Trading Places (1983)
I can't quite believe this is forty years old! A bit broad-brush in places (and of course just racist and sexist in others - there's a warning before the film in case anyone should feel like being offended) but still basically very funny. Ripe for a remake?
Palm Springs (2020)
Yet another time-loop concept (turns out there's loads), with plenty of familiar concepts but a more modern take and some nice new ideas. It's a romcom, so we know it's going to end happily, but it's a good story and there's plenty of laugh out loud moments.

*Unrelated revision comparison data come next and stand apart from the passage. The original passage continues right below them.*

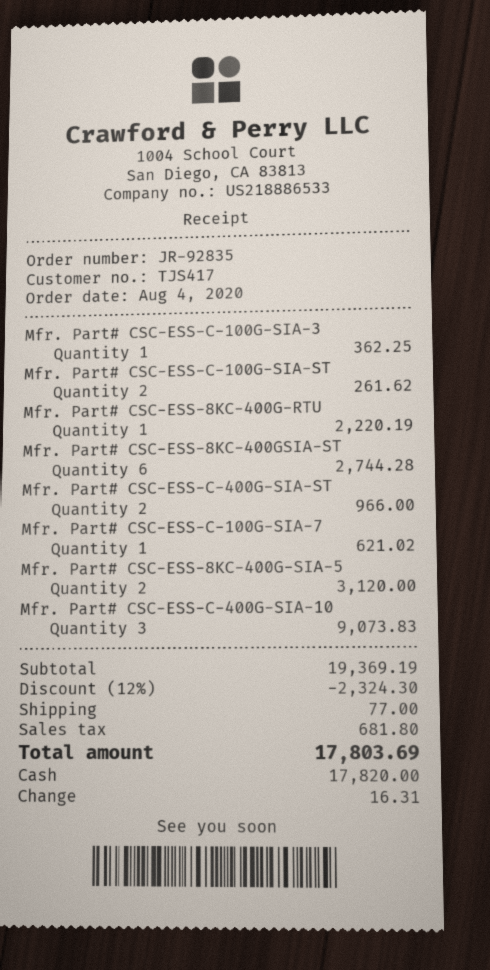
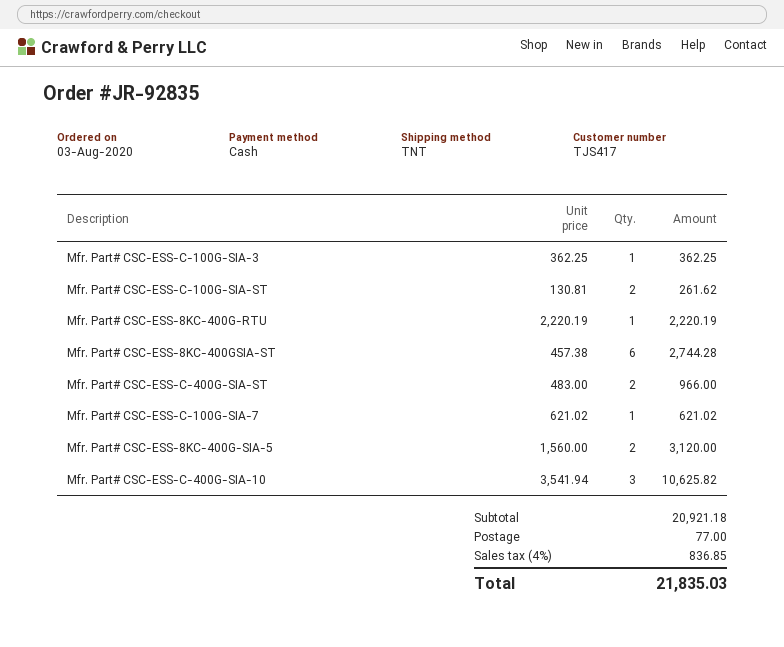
order date: 2020-08-04 -> 2020-08-03
Mfr. Part# CSC-ESS-C-400G-SIA-10: 3 for 9073.83 -> 3 for 10625.82
subtotal: 19369.19 -> 20921.18
discount: 12% = 2324.30 -> none
tax: 681.80 -> 836.85
total: 17803.69 -> 21835.03

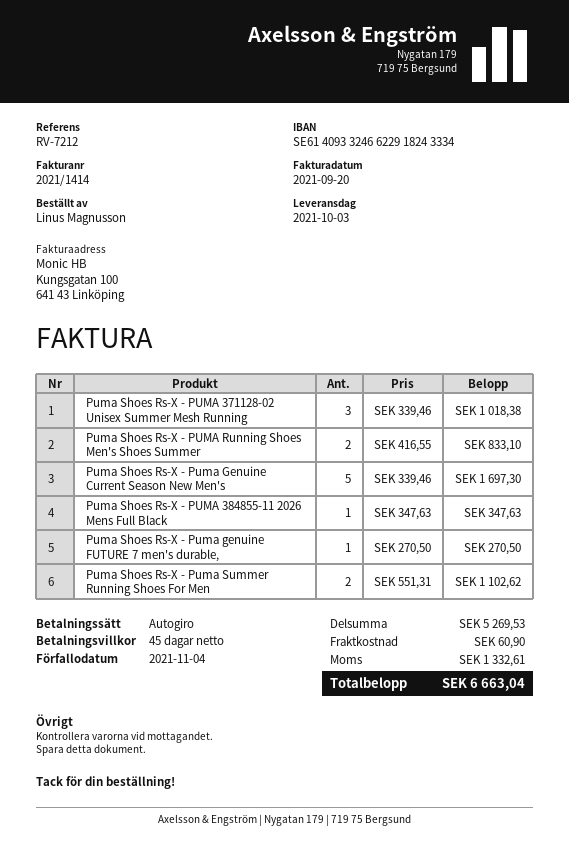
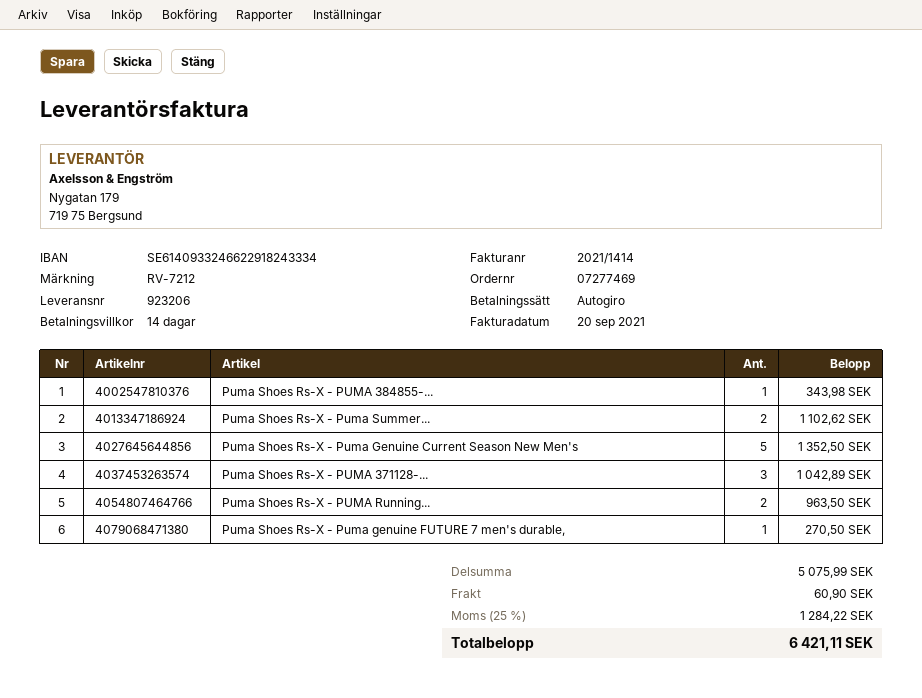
payment terms: 45 days -> 14 days
Puma Shoes Rs-X - PUMA 371128-02 Unisex Summer Mesh Running: 3 for 1018.38 -> 3 for 1042.89
Puma Shoes Rs-X - PUMA Running Shoes Men's Shoes Summer: 2 for 833.10 -> 2 for 963.50
Puma Shoes Rs-X - Puma Genuine Current Season New Men's: 5 for 1697.30 -> 5 for 1352.50
Puma Shoes Rs-X - PUMA 384855-11 2026 Mens Full Black: 1 for 347.63 -> 1 for 343.98
subtotal: 5269.53 -> 5075.99
tax: 1332.61 -> 1284.22
total: 6663.04 -> 6421.11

Recommended (although not if you're squeamish or easily offended).
Fisherman's Friends (2020)
Only "based on the true life story" of Fisherman's Friends in the loosest sense, as presumably the real story was considered too dull. Instead what we get is an odd mix of fact and fiction, which feels like the industry standard number of dramatic elements (love interest, a death, dramatic break up etc) has been added to tick the right boxes. In fairness, it mostly does: the result is an enjoyably light drama that has some of the same feel as the classic Local Hero, and made an ideal Sunday afternoon film.
Naked (2017)
Perhaps I went a bit too deep into the list of time loop films. This is predictable stuff and has the usual dénouement: man learns about himself and how to love, and makes lots of new friends along the way. But they've only known him an hour or two, so what are they all doing in the final scene? Very average.
Local Hero (1983)
I thought Fisherman's Friends reminded me of this film, but after watching it again I realise that this is by far the superior film. It has a beautiful sense of place and a lovely whimsical tone. Great stuff.